In order to understand local concerns, the government is also scanning Parliament questions of the past five years, engaging with NGOs and international organisations such as Unicef and WaterAid India in cities including Chandigarh, Gandhinagar, Puri, Guwahati and Bengaluru.

Another major challenge facing the authorities is the quality of water available. Not only does the Department of Water Resources lack adequate data of the overall water availability in the country, including mapping of aquifers which picked up only recently, there isn't enough work on studying the contamination of water bodies, water experts say.


India is believed to be the highest extractor of groundwater — drawing more water than the US and China combined. With so many claimants human, cattle, agriculture and industry — for the same catchment area of groundwater, Jal Jeevan Mission is making all the right noises about “source sustainability.”


Narendra Modi’s dream project after Swachch Bharat has all his attention, not unlike the building toilets mission or Aayushman Bharat. “PM is keeping a close watch and cabinet secretary is reviewing the progress every month,” officials said. Indications are that the project could soon come under PRAGATI — the multi-modal platform chaired by the PM for timely implementation of important government schemes.     


However, the 2024 deadline seems slightly compressed. Many feel that it may be too short a time to have behavioral change and coordination at the grassroot level to achieve 100 per cent target. “When there is a deadline, data does get fudged to show the right numbers,” an official who did not wish to be named said.

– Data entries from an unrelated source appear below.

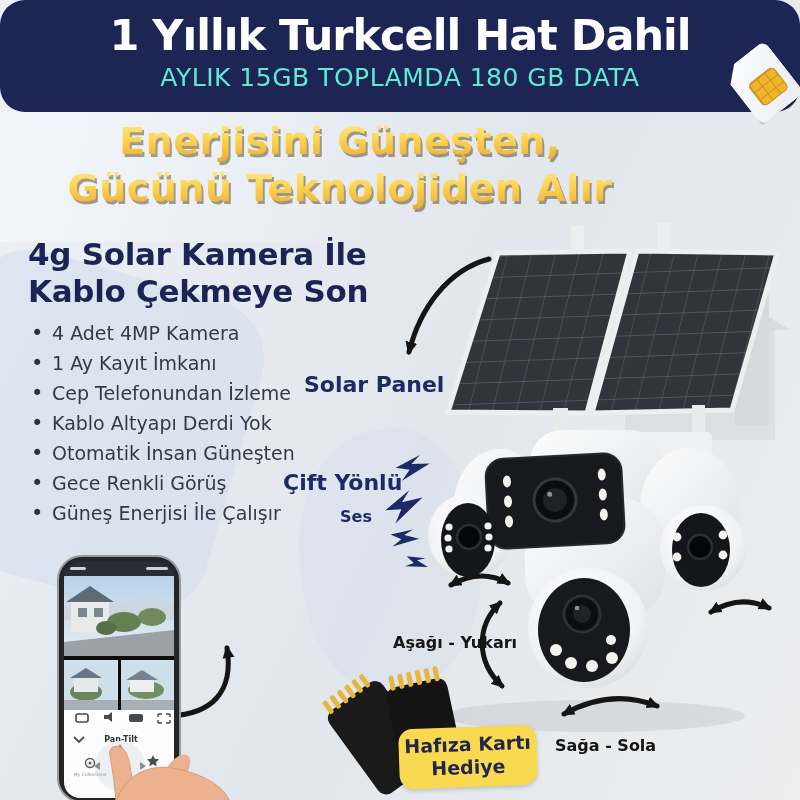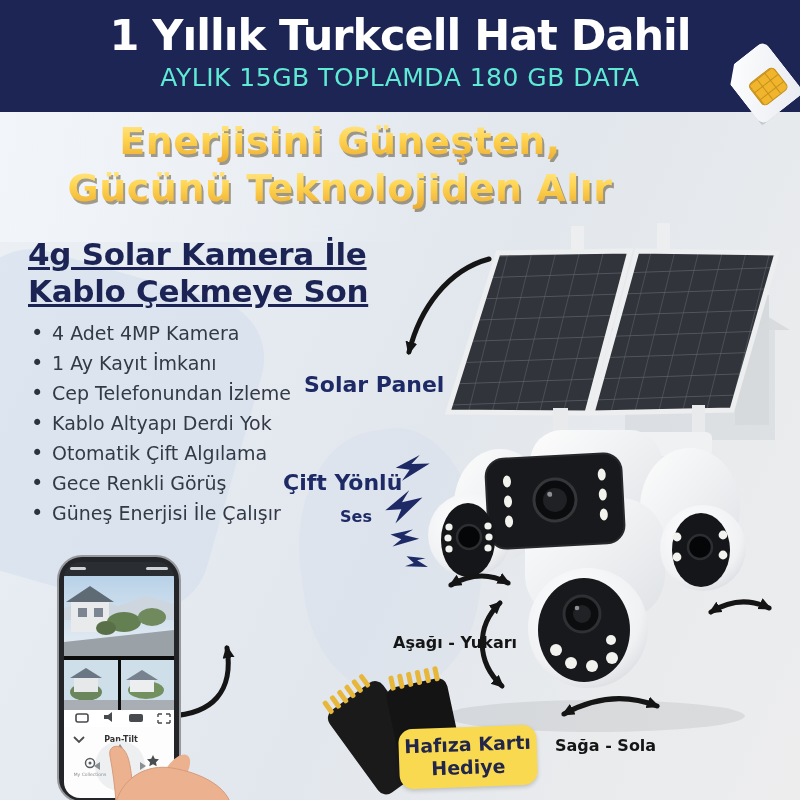--- a/index.html
+++ b/index.html
@@ -8,41 +8,41 @@
     font-family:"DejaVu Sans","Liberation Sans",sans-serif;
     background:linear-gradient(115deg,#eef2f6 0%,#e6ebf1 30%,#e2e7ed 55%,#e9ebed 80%,#ededee 100%);
   }
   
   .wash { position:absolute; z-index:0; pointer-events:none; }
   .wash-left { left:-60px; top:270px; width:300px; height:320px; background:#c9d8ea; opacity:.38; transform:rotate(16deg); border-radius:60px; }
   .wash-mid { left:300px; top:430px; width:180px; height:260px; background:#cfdcec; opacity:.30; transform:rotate(-8deg); border-radius:50% 40% 50% 40%; }
   .wash-top { left:0; top:112px; width:420px; height:130px; background:linear-gradient(100deg,#f3f6fa,rgba(243,246,250,0)); opacity:.8; }
 
   
-  .banner { position:absolute; left:0; top:0; width:800px; height:112px; background:#1c2553; z-index:5; text-align:center; }
+  .banner { position:absolute; left:0; top:0; width:800px; height:112px; background:#1c2553; z-index:5; text-align:center;border-radius:25px; }
   .banner-title { margin:0; padding-top:10px; font-size:43px; font-weight:bold; color:#ffffff; letter-spacing:-1px; line-height:50px; }
   .banner-sub { font-size:25px; font-weight:400; color:#5eead4; letter-spacing:.5px; margin-top:3px; }
   .sim-card { position:absolute; right:10px; top:50px; width:54px; height:66px; z-index:7;
     background:linear-gradient(135deg,#ffffff,#e8ebf1); border-radius:8px; transform:rotate(-38deg);
     clip-path:polygon(30% 0,100% 0,100% 100%,0 100%,0 22%); box-shadow:0 2px 5px rgba(0,0,0,.3); }
   .sim-chip { position:absolute; left:13px; top:25px; width:30px; height:26px; background:#f0b52c;
     border:1.5px solid #c28d18; border-radius:5px;
     background-image:linear-gradient(rgba(194,141,24,.9) 1px,transparent 1px),linear-gradient(90deg,rgba(194,141,24,.9) 1px,transparent 1px);
     background-size:10px 9px; }
 
   
   .gold-wrap { position:absolute; left:0; top:118px; width:680px; text-align:center; z-index:2; }
   .gold-line { font-size:38px; font-weight:bold; letter-spacing:.5px; line-height:47px;
     background:linear-gradient(180deg,#ffeb9a 0%,#ffd44f 45%,#e9a62f 100%);
     -webkit-background-clip:text; background-clip:text; color:transparent;
     filter:drop-shadow(2px 3px 0 rgba(62,47,9,.45)); }
 
   
   .feature { position:absolute; left:28px; top:236px; z-index:2; }
-  .feature-heading { margin:0; font-size:31px; font-weight:bold; color:#1b2454; line-height:37px; letter-spacing:-.3px;text-decoration:underline; }
+  .feature-heading { margin:0; font-size:31px; font-weight:bold; color:#1b2454; line-height:37px; letter-spacing:-.3px; }
   .bullets { margin:12px 0 0 0; padding:0; list-style:none; }
   .bullets li { position:relative; font-size:19px; color:#333a47; padding-left:24px; margin-bottom:8px; }
   .bullets li::before { content:"•"; position:absolute; left:3px; top:-1px; color:#2b3240; font-size:21px; }
 
   
   .callout { position:absolute; z-index:2; font-weight:bold; color:#1d2a66; }
   .lbl-solar { left:304px; top:372px; font-size:22px; }
   .lbl-audio1 { left:283px; top:470px; font-size:22px; }
   .lbl-audio2 { left:340px; top:507px; font-size:16px; }
   .lbl-phone { left:170px; top:590px; width:210px; text-align:center; font-size:16px; line-height:22px; }
@@ -299,21 +299,21 @@
   <section class="feature">
     <h2 class="feature-heading">
       <div>4g Solar Kamera İle</div>
       <div>Kablo Çekmeye Son</div>
     </h2>
     <ul class="bullets">
       <li>4 Adet 4MP Kamera</li>
       <li>1 Ay Kayıt İmkanı</li>
       <li>Cep Telefonundan İzleme</li>
       <li>Kablo Altyapı Derdi Yok</li>
-      <li>Otomatik Çift Algılama</li>
+      <li>Otomatik İnsan Güneşten</li>
       <li>Gece Renkli Görüş</li>
       <li>Güneş Enerjisi İle Çalışır</li>
     </ul>
   </section>
 
   <div class="callout lbl-solar">Solar Panel</div>
   <div class="callout lbl-audio1">Çift Yönlü</div>
   <div class="callout lbl-audio2">Ses</div>
   <div class="callout lbl-dark lbl-tilt">Aşağı - Yukarı</div>
   <div class="callout lbl-dark lbl-pan">Sağa - Sola</div>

While in some states such as Gujarat, Odisha and Bihar, the Jal Shakti Ministry feels, implementation will be easier owing to political consensus, the lack of it will make things difficult in say West Bengal. Also, dearth of water, infrastructure, arsenic contamination will pose a challenge in states including Uttar Pradesh, Assam and Maharashtra among others. To make things attractive for states, there may be rewards and incentives on the way.


The tall task can be accomplished, but all entities including the government, both at the Centre and states, as well as local communities and technology — will have to come together for it to become a reality.